EXERCISE: Report every line in the records below that holds the word "payment".

(Before-and-after change records)
══════════════════════════════
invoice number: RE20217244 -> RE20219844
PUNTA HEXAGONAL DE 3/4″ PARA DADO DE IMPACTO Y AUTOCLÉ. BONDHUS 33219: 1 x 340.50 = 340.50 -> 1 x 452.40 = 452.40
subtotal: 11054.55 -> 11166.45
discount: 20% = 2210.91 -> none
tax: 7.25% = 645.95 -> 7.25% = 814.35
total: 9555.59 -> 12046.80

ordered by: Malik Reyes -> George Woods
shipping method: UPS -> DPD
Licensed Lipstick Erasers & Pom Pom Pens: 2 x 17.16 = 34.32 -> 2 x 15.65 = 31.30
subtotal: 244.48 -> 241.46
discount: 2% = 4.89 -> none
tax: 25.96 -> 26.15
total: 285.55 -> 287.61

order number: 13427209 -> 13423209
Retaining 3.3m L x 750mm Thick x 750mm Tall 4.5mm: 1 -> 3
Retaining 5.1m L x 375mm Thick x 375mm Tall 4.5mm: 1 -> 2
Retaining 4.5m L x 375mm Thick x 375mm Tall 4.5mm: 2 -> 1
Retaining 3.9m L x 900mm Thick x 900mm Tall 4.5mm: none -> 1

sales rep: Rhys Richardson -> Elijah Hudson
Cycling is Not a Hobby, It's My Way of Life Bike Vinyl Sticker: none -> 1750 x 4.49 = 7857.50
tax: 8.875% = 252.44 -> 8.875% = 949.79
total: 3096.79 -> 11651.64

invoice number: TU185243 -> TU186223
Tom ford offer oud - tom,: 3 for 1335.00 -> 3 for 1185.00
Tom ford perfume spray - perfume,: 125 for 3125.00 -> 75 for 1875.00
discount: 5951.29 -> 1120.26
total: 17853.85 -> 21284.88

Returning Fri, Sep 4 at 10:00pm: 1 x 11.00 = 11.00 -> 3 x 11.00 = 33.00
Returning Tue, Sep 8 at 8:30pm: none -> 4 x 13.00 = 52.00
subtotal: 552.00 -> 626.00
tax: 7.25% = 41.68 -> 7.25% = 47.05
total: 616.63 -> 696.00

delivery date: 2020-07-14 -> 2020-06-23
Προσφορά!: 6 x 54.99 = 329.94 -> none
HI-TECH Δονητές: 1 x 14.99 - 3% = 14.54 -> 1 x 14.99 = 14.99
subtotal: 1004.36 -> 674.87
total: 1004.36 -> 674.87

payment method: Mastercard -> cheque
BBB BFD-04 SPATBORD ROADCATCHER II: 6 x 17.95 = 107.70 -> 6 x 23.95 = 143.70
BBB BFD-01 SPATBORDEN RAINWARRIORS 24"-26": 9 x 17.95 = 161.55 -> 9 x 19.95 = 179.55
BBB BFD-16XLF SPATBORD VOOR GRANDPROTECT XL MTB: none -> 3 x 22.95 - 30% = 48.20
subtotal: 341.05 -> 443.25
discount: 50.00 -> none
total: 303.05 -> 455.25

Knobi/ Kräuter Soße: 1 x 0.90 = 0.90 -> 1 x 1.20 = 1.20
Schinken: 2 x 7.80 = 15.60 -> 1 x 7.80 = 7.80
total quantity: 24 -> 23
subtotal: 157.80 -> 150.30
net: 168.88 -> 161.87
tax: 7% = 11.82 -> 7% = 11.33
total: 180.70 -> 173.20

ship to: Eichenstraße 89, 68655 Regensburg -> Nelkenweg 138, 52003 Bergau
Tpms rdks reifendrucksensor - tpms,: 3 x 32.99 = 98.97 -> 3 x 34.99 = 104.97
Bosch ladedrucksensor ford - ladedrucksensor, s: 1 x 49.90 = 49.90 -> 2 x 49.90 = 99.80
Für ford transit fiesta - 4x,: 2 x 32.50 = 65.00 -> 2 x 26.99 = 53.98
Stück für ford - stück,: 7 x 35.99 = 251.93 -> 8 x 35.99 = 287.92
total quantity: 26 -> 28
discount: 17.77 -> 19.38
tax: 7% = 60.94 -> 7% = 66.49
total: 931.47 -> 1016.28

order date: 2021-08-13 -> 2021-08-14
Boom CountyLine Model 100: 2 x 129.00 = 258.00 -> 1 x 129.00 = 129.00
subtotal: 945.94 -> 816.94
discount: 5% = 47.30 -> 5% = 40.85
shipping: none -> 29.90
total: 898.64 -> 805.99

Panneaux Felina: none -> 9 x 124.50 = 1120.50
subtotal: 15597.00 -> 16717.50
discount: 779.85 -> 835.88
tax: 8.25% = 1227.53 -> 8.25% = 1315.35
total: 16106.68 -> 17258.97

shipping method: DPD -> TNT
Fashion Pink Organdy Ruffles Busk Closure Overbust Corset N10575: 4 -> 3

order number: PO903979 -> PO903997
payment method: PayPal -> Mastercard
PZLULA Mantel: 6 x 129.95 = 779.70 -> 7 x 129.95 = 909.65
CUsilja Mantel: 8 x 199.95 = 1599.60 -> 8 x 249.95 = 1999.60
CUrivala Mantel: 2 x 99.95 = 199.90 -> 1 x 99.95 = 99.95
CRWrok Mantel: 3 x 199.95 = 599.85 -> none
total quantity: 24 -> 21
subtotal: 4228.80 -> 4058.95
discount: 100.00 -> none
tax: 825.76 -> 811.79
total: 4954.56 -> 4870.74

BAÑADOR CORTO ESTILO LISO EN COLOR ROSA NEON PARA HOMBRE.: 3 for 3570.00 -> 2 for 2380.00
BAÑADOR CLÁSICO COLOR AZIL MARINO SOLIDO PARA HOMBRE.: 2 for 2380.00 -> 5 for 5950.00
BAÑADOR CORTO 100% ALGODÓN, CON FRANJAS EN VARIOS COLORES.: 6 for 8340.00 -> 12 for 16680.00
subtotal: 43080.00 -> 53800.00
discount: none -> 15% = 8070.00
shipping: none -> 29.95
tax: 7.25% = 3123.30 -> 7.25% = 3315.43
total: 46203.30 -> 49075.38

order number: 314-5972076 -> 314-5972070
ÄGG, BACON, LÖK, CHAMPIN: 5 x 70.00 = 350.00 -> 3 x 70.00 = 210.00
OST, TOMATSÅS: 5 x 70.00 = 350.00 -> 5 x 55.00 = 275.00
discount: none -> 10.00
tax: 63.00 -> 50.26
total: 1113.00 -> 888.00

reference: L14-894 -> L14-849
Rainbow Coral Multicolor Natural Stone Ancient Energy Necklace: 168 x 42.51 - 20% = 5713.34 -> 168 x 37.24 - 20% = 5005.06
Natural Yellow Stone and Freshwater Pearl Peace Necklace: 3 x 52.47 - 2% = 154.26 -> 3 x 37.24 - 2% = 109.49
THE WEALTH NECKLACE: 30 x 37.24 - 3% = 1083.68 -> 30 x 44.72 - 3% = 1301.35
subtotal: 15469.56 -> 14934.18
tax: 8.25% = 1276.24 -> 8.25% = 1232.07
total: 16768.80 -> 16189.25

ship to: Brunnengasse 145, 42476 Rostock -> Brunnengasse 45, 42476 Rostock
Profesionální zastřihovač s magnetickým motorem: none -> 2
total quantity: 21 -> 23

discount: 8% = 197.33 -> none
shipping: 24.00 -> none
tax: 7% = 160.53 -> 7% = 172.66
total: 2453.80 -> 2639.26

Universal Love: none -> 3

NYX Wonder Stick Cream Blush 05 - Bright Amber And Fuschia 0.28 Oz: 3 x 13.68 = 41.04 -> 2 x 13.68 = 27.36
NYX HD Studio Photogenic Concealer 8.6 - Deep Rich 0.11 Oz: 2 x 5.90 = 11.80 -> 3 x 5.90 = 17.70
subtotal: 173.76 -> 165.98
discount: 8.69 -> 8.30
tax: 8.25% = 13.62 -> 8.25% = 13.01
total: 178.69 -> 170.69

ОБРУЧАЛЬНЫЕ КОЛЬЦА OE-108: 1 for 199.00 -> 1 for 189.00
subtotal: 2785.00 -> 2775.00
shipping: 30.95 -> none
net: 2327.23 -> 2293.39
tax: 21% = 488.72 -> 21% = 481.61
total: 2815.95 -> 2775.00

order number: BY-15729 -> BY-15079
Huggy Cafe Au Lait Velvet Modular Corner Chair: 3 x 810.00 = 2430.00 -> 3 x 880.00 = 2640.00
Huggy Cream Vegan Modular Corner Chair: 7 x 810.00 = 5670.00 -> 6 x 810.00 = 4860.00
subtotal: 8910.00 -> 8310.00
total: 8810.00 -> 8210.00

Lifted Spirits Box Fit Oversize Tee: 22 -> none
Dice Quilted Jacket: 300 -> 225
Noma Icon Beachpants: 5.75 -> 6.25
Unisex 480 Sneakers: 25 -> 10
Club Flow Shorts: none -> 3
══════════════════════════════
SOLUTION TO THIS TASK:
payment method: Mastercard -> cheque
payment method: PayPal -> Mastercard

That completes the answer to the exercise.